Meer dan dertig jaar zijn er voorbijgegaan, maar nog nooit heeft iemand precies kunnen zeggen waar bij vrouwen de g-plek ligt, dat mysterieuze knopje dat alleen maar gestimuleerd hoefde te worden om meteen en gegarandeerd genot en een orgasme te verschaffen. In werkelijkheid zou het dan ook eerder een vage zone zijn die het anatomische terrein van de plasbuis, de vagina en de clitoris overlapt.
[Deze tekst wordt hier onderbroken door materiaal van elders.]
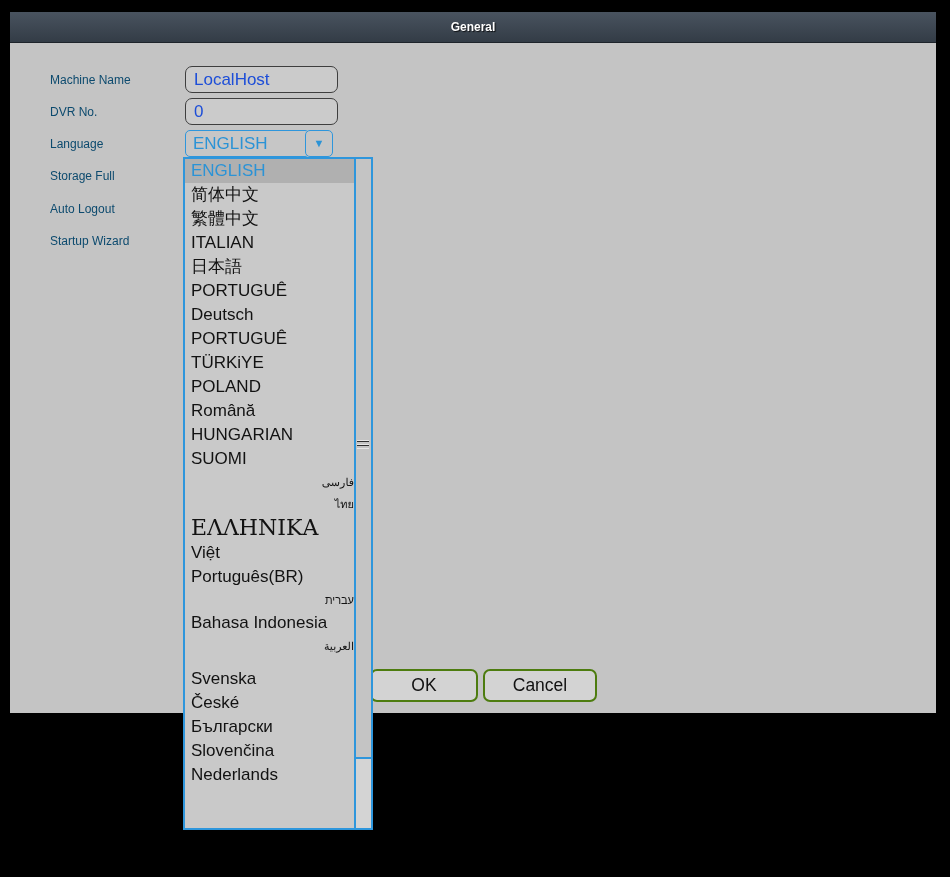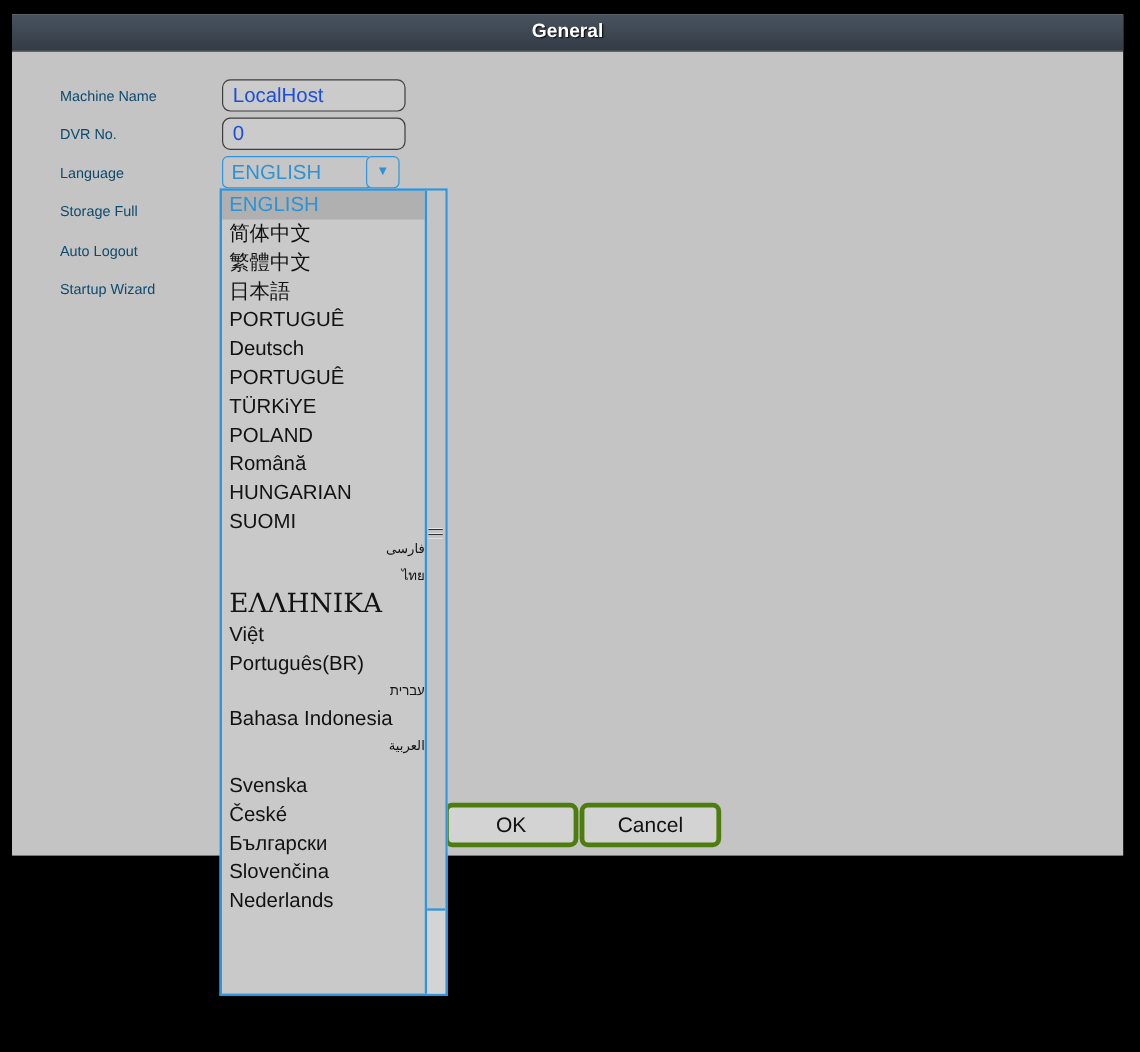--- a/index.html
+++ b/index.html
@@ -12,21 +12,21 @@
     position:absolute;left:10px;top:12px;width:926px;height:701px;
     background:#c4c4c4;z-index:1;
   }
   .titlebar{
     position:absolute;left:0;top:0;width:100%;height:30px;
     background:linear-gradient(#49535f,#333c46);
     border-bottom:1px solid #1e242b;
     display:flex;align-items:center;justify-content:center;
   }
   .titlebar .title{
-    color:#fff;font-size:16px;font-weight:bold;
+    color:#fff;font-size:12px;font-weight:bold;
     text-shadow:1px 1px 1px rgba(0,0,0,.8);
   }
   .dialog-body{position:absolute;left:0;top:31px;width:100%;height:670px;}
   
   .form-label{
     position:absolute;left:28px;height:24px;line-height:24px;
     font-size:12px;color:#0c4a6e;white-space:nowrap;margin-left:12px;
   }
   .lbl-0{top:25px;} .lbl-1{top:57px;} .lbl-2{top:89px;}
   .lbl-3{top:121px;} .lbl-4{top:154px;} .lbl-5{top:186px;}
@@ -45,21 +45,21 @@
   }
   .dd-arrow-btn{
     position:absolute;left:295px;top:87px;width:26px;height:25px;
     background:#c6c6c6;border:1.5px solid #2e96dc;border-radius:5px;
     display:flex;align-items:center;justify-content:center;
   }
   .dd-arrow-btn .arrow{color:#2b93d6;font-size:11px;line-height:1;}
   
   .btn{
     position:absolute;top:626px;height:29px;
-    background:#d3d3d3;border:4px solid #4d7c0f;border-radius:7px;
+    background:#d3d3d3;border:2px solid #4d7c0f;border-radius:7px;
     font-family:"Liberation Sans",sans-serif;font-size:17.5px;color:#111;
     display:flex;align-items:center;justify-content:center;cursor:pointer;
   }
   .btn-ok{left:360px;width:104px;}
   .btn-cancel{left:473px;width:110px;}
   
   .dropdown-list{
     position:absolute;left:183px;top:157px;width:190px;height:673px;
     background:#c9c9c9;border:2px solid #2e96dc;box-sizing:border-box;
     z-index:5;display:flex;
@@ -118,20 +118,21 @@
     <div class="btn btn-ok">OK</div>
     <div class="btn btn-cancel">Cancel</div>
   </div>
 </div>
 
 <div class="dropdown-list">
   <div class="options">
       <div class="opt selected">ENGLISH</div>
       <div class="opt">简体中文</div>
       <div class="opt">繁體中文</div>
+      <div class="opt">ITALIAN</div>
       <div class="opt">日本語</div>
       <div class="opt">PORTUGUÊ</div>
       <div class="opt">Deutsch</div>
       <div class="opt">PORTUGUÊ</div>
       <div class="opt">TÜRKiYE</div>
       <div class="opt">POLAND</div>
       <div class="opt">Română</div>
       <div class="opt">HUNGARIAN</div>
       <div class="opt">SUOMI</div>
       <div class="opt small">فارسی</div>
Zeg voortaan dus niet meer g-plek, maar wel "clito-urethro-vaginaal complex".

PUB

De g-plek. G van…

Gräfenberg. Ernst d Gräfenberg. In de jaren 1950 beschreef hij als eerste de bijzondere gevoeligheid van een gebied in de vagina. Volgens hem kwam deze gevoeligheid waarschijnlijk voort van de plasbuis, een smal kanaaltje dat de urine uit de blaas afvoert. Begin jaren 80 kreeg deze zone uit eerbetoon aan Gräfenberg de bijnaam g-plek. Ze zou zich aan de voorkant van de vagina bevinden. Over de plasbuis werd al gauw niet meer gesproken, misschien wel omdat er niets sexy aan was.

De g-plek lag goed in de markt. Het onderzoek naar deze miraculeuze plaats werd trendy; de onderzoekers gingen op zoek naar een op zichzelf staande en hypergevoelige anatomische structuur en probeerden die in kaart te brengen.
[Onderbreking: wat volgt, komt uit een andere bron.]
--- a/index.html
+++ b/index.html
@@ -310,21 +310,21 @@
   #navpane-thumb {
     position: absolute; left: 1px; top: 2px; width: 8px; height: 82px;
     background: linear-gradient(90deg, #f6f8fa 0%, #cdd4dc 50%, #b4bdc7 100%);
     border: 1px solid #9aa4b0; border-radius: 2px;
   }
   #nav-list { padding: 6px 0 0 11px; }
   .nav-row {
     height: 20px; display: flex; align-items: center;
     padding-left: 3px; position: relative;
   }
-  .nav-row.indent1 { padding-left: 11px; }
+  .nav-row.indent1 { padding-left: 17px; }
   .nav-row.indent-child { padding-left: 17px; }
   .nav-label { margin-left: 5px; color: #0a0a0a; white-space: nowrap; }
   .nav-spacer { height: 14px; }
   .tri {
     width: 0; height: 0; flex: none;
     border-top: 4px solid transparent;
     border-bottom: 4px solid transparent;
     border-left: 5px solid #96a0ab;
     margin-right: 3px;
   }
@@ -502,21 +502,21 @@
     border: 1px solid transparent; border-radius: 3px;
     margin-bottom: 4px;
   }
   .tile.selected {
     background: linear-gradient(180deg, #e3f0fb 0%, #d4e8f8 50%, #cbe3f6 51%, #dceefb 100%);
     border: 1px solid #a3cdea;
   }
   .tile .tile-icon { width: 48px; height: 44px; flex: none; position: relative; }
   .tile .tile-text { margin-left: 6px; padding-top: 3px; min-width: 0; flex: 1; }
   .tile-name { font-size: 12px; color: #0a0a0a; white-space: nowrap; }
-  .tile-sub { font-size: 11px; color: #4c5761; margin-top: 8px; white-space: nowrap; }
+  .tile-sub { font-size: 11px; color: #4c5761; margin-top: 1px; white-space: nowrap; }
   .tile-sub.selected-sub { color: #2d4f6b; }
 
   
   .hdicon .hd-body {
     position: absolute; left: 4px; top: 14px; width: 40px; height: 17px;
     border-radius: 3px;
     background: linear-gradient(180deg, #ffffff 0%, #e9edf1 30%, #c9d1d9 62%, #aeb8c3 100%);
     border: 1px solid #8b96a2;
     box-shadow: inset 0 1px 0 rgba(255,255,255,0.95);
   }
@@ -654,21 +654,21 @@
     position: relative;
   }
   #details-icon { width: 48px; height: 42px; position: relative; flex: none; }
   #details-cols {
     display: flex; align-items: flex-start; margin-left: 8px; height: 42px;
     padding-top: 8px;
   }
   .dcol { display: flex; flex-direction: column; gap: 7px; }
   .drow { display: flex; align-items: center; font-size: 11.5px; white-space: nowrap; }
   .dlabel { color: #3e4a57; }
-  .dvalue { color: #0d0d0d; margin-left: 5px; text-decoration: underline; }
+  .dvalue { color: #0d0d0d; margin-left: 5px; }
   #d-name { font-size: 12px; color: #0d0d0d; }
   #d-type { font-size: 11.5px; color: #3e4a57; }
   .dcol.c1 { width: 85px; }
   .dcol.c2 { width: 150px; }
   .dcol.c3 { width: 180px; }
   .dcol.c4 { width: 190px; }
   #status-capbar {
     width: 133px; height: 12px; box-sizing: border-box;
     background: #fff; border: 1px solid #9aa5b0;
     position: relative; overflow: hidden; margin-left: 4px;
Tevergeefs. Daarom hebben wetenschappers onlangs -omdat ze niet echt konden uitmaken welke vaginale zones nu echt gestimuleerd moeten worden om genot te verschaffen - de zone herdoopt tot clito-urethro-vaginaal complex en voor  sommige vrouwen zelfs het clito-urethro-prostaat-vaginaal complex, omdat het om zones gaat die zich situeren zowel rond de vagina, de clitoris, maar ook (en vooral?) de plasbuis en bij sommige vrouwen ook rond de para-urethrale klieren, beter bekend als de vrouwelijke prostaat.

De g-plek: tussen wetenschappelijke waarheid en seksuele aanspraken van vrouwen

De voorbije dertig jaar is de vrouwelijke seksualiteit sterk geëvolueerd en de g-plek zit daar zeker voor iets tussen. Vandaar ook de stroom van protesten die volgde toen onderzoekers het bestaan van een heel precieze en afgebakende zone in vraag durfden te stellen. Nochtans was het helemaal niet hun bedoeling om het vrouwelijke genot zelf in vraag te stellen!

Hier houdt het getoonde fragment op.